Action item »
Search the material below for the string "Wells" and extract each line that has it.

Material provided »
== Segment start ==
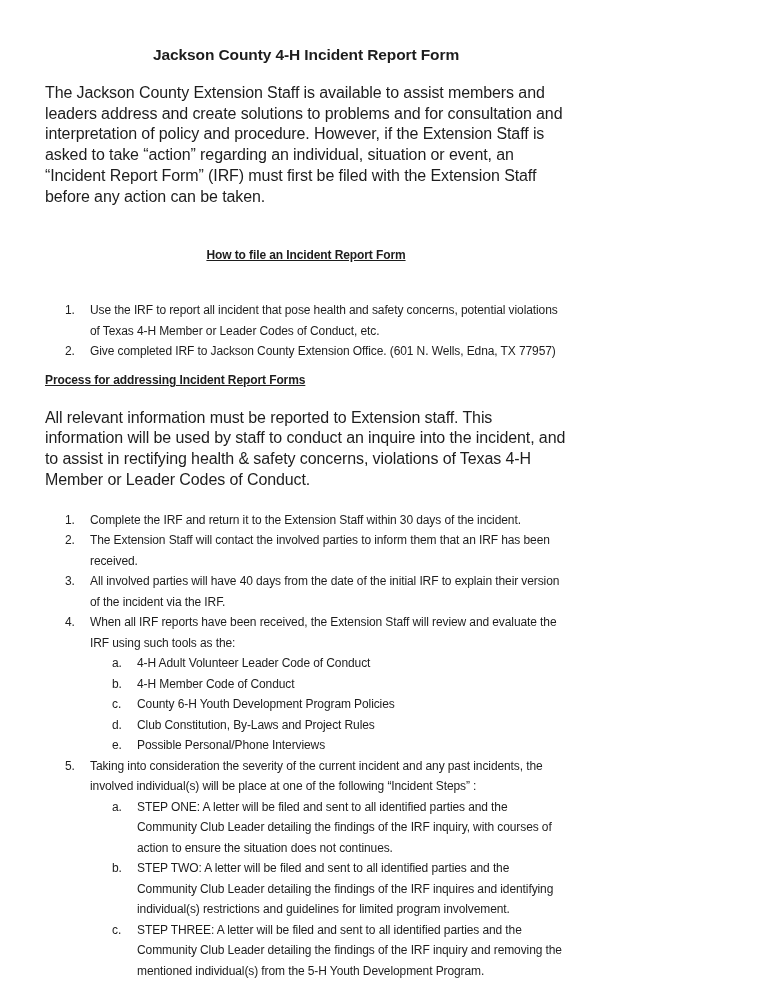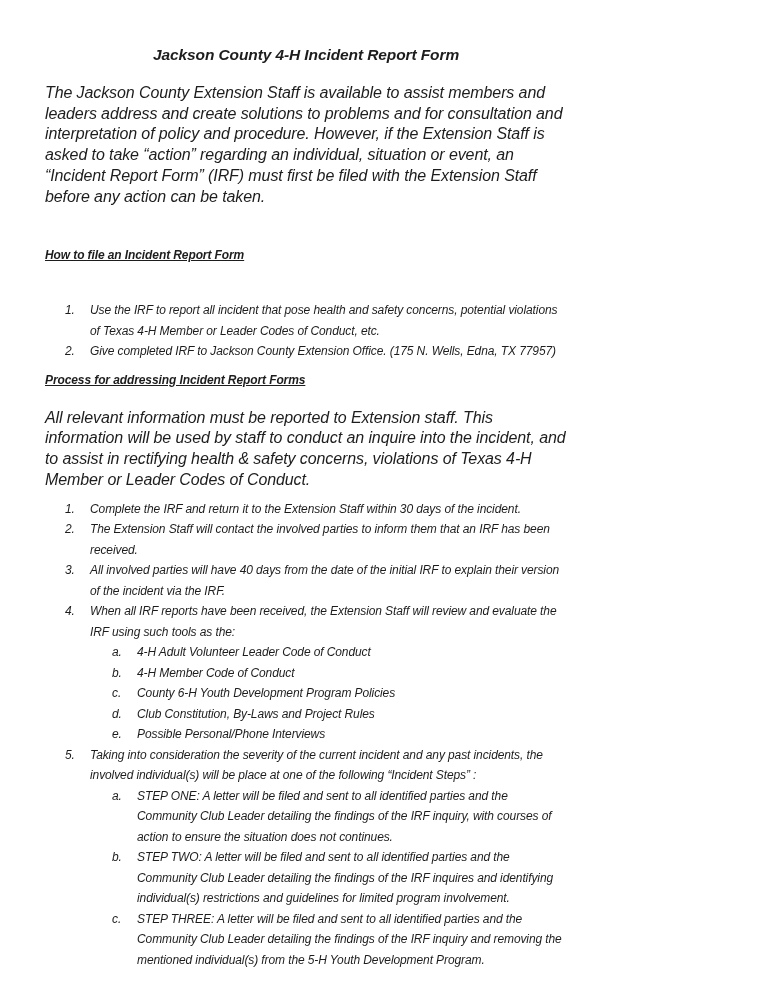--- a/index.html
+++ b/index.html
@@ -21,7 +21,6 @@
     height: 994px;
     padding: 44px 45px 0 45px;
     background: #ffffff;
-    font-style: italic;
   }
   .title {
     font-size: 15.5px;

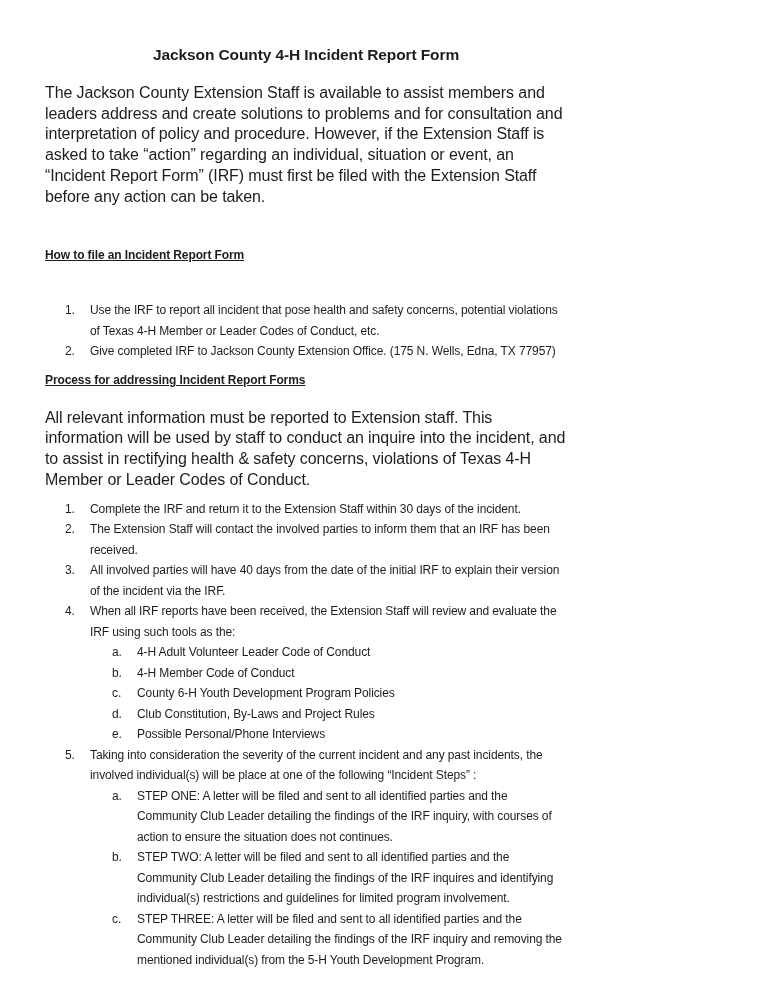--- a/index.html
+++ b/index.html
@@ -47,6 +47,7 @@
   }
   .heading.first {
     margin: 39px 0 18px 0;
+    text-align: center;
   }
   .heading.second {
     margin: 0 0 19px 0;

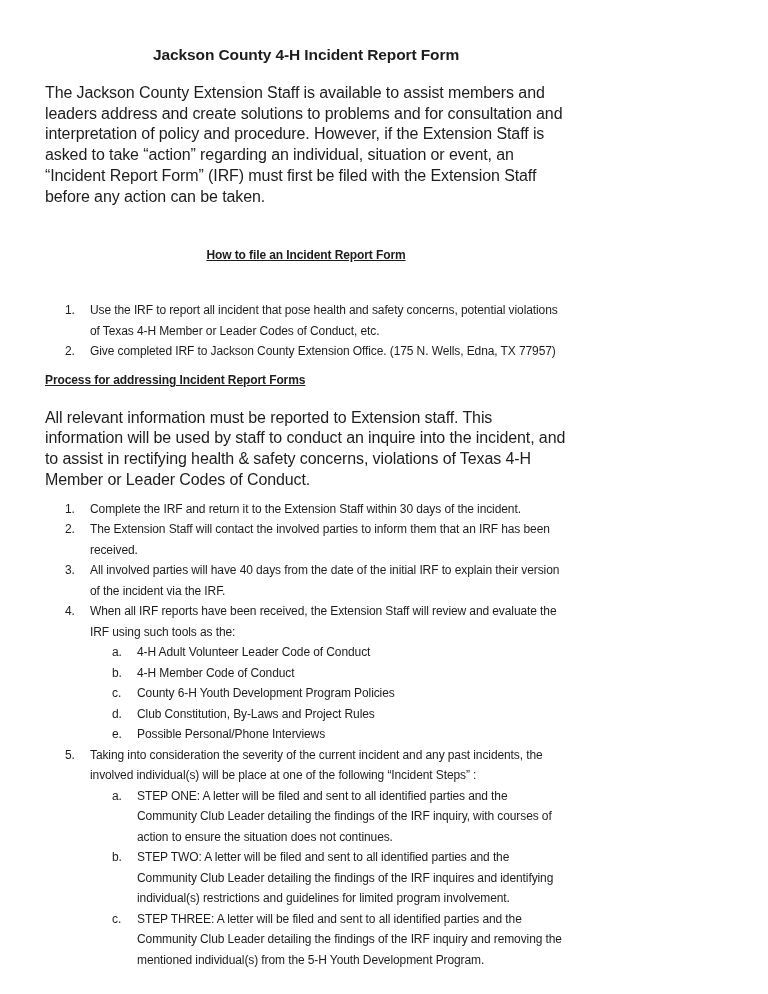--- a/index.html
+++ b/index.html
@@ -105,7 +105,7 @@
       <span>Use the IRF to report all incident that pose health and safety concerns, potential violations of Texas 4-H Member or Leader Codes of Conduct, etc.</span>
     </li>
     <li>
-      <span>Give completed IRF to Jackson County Extension Office. (175 N. Wells, Edna, TX 77957)</span>
+      <span>Give completed IRF to Jackson County Extension Office. (601 N. Wells, Edna, TX 77957)</span>
     </li>
   </ol>
 

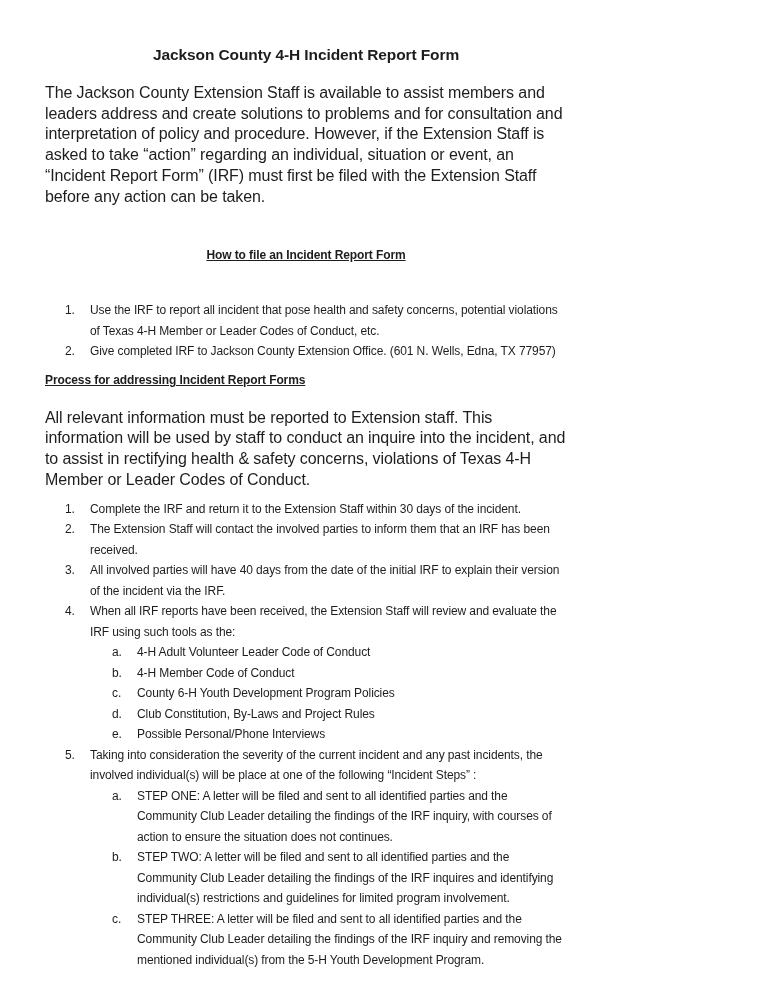--- a/index.html
+++ b/index.html
@@ -53,7 +53,7 @@
     margin: 0 0 19px 0;
   }
   .para.process-intro {
-    margin-bottom: 8px;
+    margin-bottom: 19px;
   }
   ol.num, ol.alpha {
     list-style: none;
== Segment end ==
Response »
-      <span>Give completed IRF to Jackson County Extension Office. (175 N. Wells, Edna, TX 77957)</span>
+      <span>Give completed IRF to Jackson County Extension Office. (601 N. Wells, Edna, TX 77957)</span>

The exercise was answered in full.